Thursday, December 3, 2015

A Stump, A Child, An Advent

A Stump, A Child, An Advent
(Isaiah 11:1-10; Luke 10:21-24)

As I read these readings from the first week of Advent, I gave praise to God for our “Holy Mother Church”.  In reflecting on that unusual title, Holy Mother, I realized that it is my Catholic roots which have given me the very framework for which I find myself thanking God.  That is to say, “Mother Church” is a term familiar to the Catholic perspective, where the Church is seen as giving birth to its members, in contrast to the members giving birth to their church.
My Church, my Mother, my Source of Nourishment, my Guiding Hand, is a Womb transcending time and space, weaving me into the Body of Christ, with all the saints present and past.  It is in this miracle of Advent, that I find myself a living, integral piece of the Body of Christ, a Living Stone in the New Jerusalem .
These thoughts were evoked as I was struck with the Church’s wisdom in pairing together the readings from Isaiah 11 and Luke 10.  Isaiah’s prophecy of the stump of Jesse sprouting a shoot of New Life, is paired with Luke’s account of Jesus exulting, with the Joy of the Holy Spirit, that what was hidden from the learned, is now revealed to the Childlike.  Read together, these verses shed light on each other in a manner where the sum of their parts is greater than their whole.  Our Holy Mother Church, in the pairing of this Word, opens a window into the Mind of God.
Immediately preceding the stump of Jesse vision, Isaiah writes, “See, the Lord Yahweh Sabaoth hews down the boughs with a crash. The topmost heights are cut off, the proudest are brought down.  The forest thickets fall beneath the axe. Lebanon and its splendors collapse.  
Everyone, sooner of later, will be “brought down”, laid low.  Not just pruned, but cut to the stump.  And this can yield two possibilities: One, a sense of dejection, failure, despondence; 0r, it can become an opportunity  to be humbled …to find new eyes …to understand that of ourselves we are but dead wood …that if we embrace our death, we will discover the Saving Power dwelling deep within our roots …that the Spirit of God is waiting, to burst forth with New Life …with New Life that could not take place until our Tree of Pride has been cut down …that the Hand that wielded the axe, is the same Spirit which is pushing up New Growth.

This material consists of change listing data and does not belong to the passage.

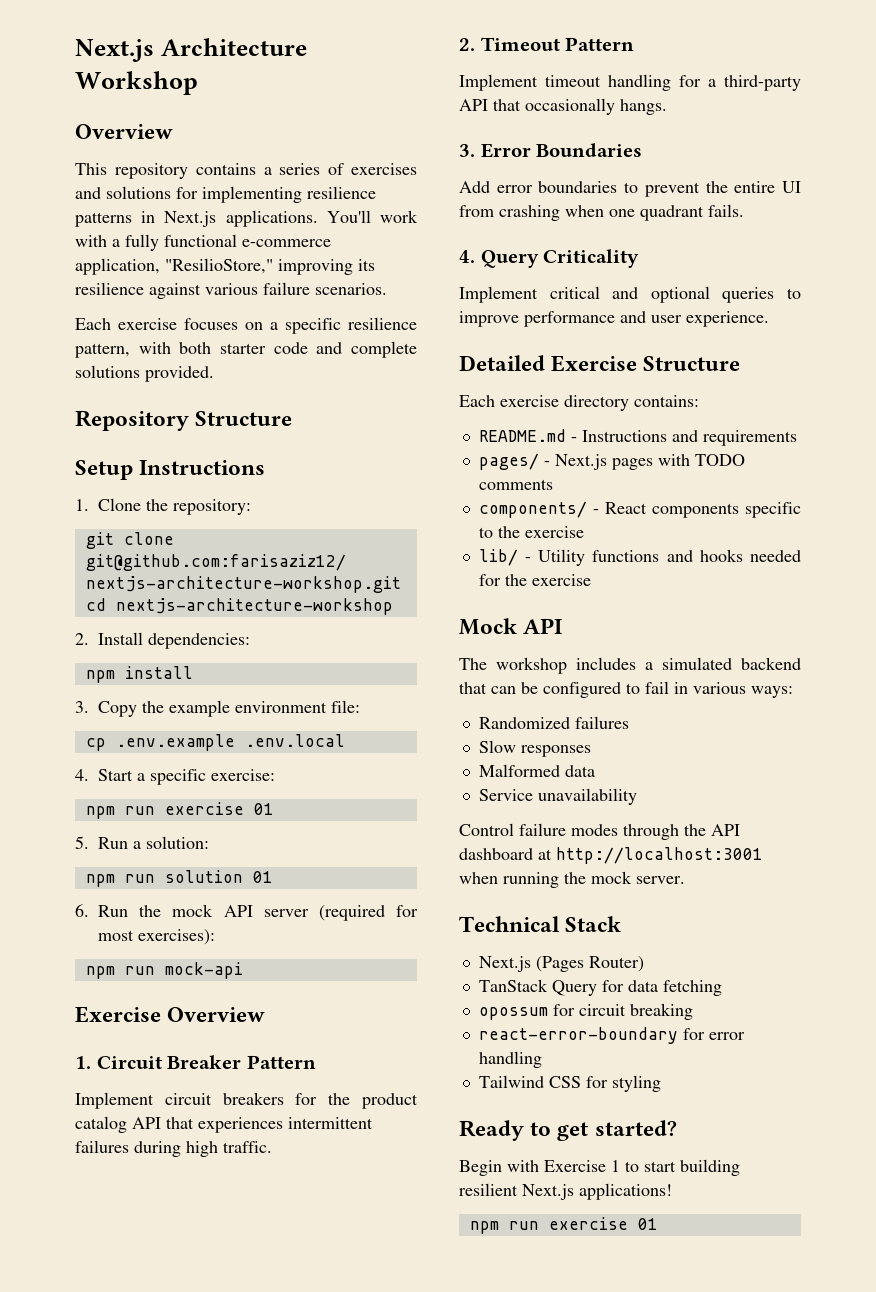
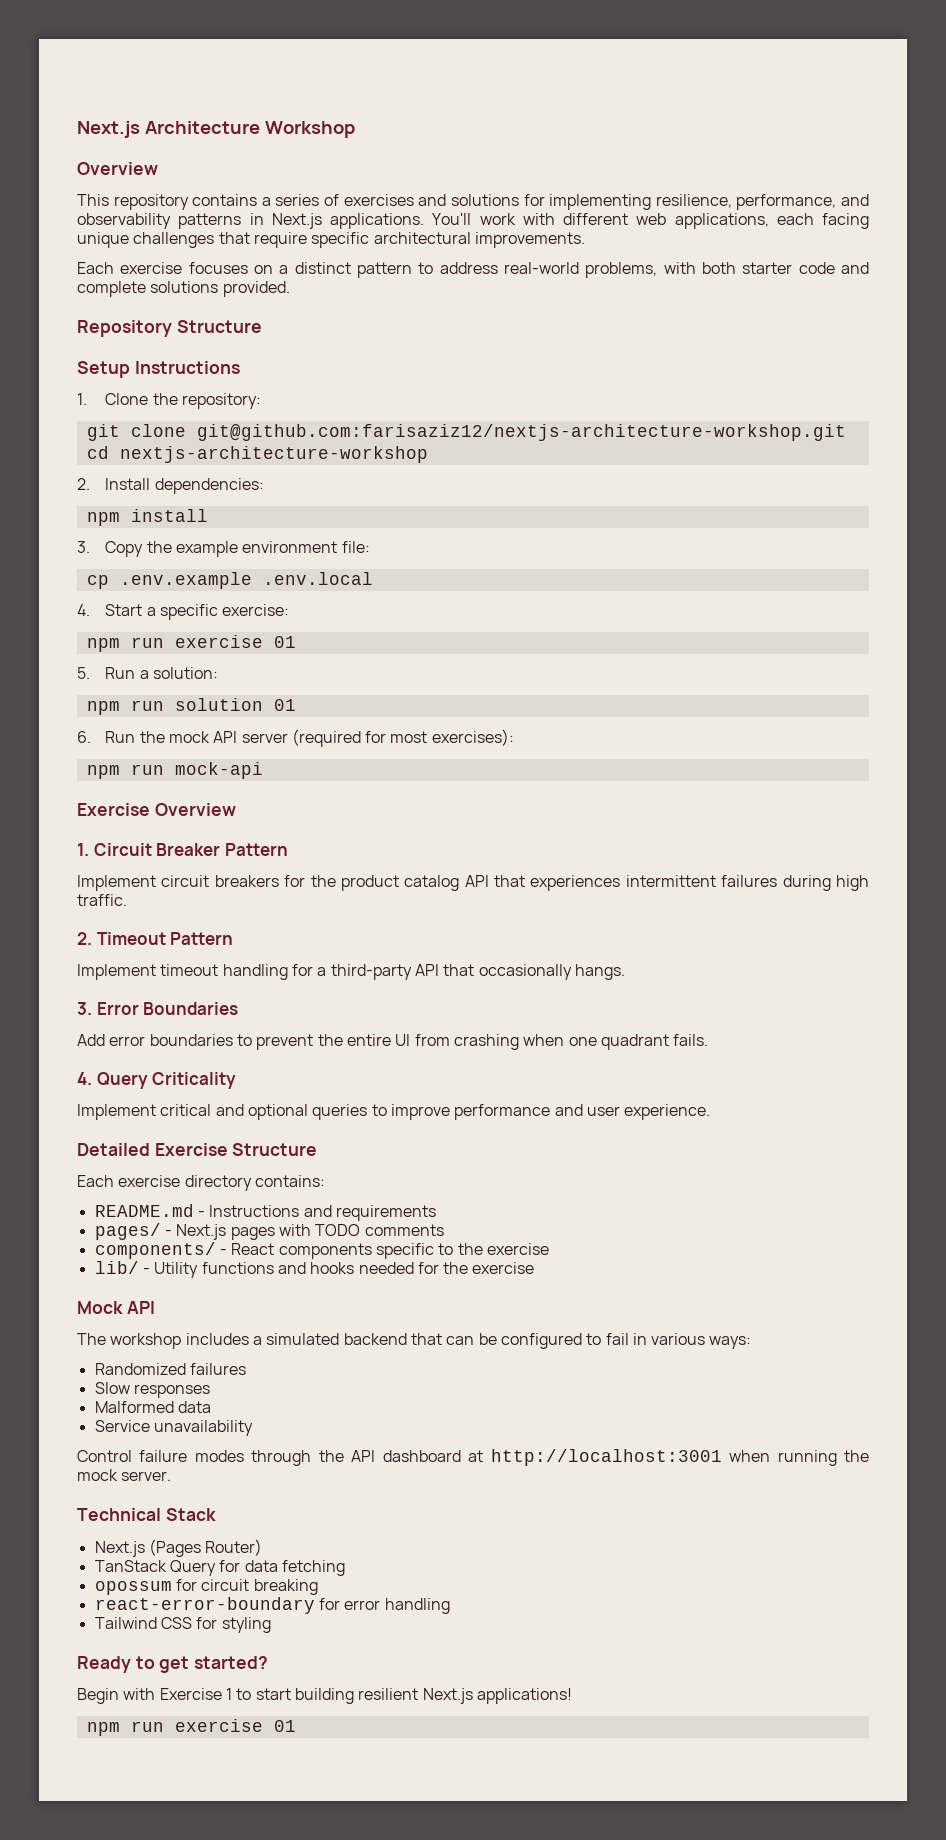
- This repository contains a series of exercises and solutions for implementing resilience patterns in Next.js applications.
+ This repository contains a series of exercises and solutions for implementing resilience, performance, and observability patterns in Next.js applications.
- You'll work with a fully functional e-commerce application, "ResilioStore," improving its resilience against various failure scenarios.
+ You'll work with different web applications, each facing unique challenges that require specific architectural improvements.
- Each exercise focuses on a specific resilience pattern, with both starter code and complete solutions provided.
+ Each exercise focuses on a distinct pattern to address real-world problems, with both starter code and complete solutions provided.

Luke sets his stage with the preceding account of how the seventy-two came back rejoicing because they saw Satan defeated whenever they called on the Name of Jesus.  Through the Name of Jesus, death now yields New Life.  But Jesus reminds his disciples, that the true cause of their joy, is their Childlike Faith …a faith which embeds them into the Lap of The Father, a Father that is ever faithful to his children.

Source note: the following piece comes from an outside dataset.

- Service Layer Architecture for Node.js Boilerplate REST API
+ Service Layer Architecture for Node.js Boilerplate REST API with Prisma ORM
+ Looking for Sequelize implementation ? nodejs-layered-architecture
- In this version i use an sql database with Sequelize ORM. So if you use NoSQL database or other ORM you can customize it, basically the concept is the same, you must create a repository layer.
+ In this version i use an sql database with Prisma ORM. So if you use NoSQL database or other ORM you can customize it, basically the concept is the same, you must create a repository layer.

Taken together, these two readings shed light on what Nicodemus found incomprehensible, that in being Born Again, we are indeed placed back into the Womb of the Holy Spirit, where we are recreated into a Child of God, freed from the Power of Sin, to become what we were destined to be from the beginning.
And so we begin Advent with the promise of New Birth.  Where the Holy Spirit overshadows Mary, whose childlike “Yes”, conceived and gave birth to our Savior, Jesus the Christ.  Out of the Root of Jesse he comes into the world, breathing his Holy Spirit upon us, giving birth to our Church that Pentecost Day, a Church that ever Mothers us, ever birthing us with Word and Eucharist, with Water and Spirit, into New Life.
Come, Emmanuel.  Come, Word Made Flesh.  Come, Light of Lights.  Pierce our Darkness.  Come, Savior of the world.  We have been cut low, oh Lord.  We surrender.  We hope only in you.  With eyes steeled on that Christmas Star, we wait …to be Born Again.  Come Lord Jesus, come!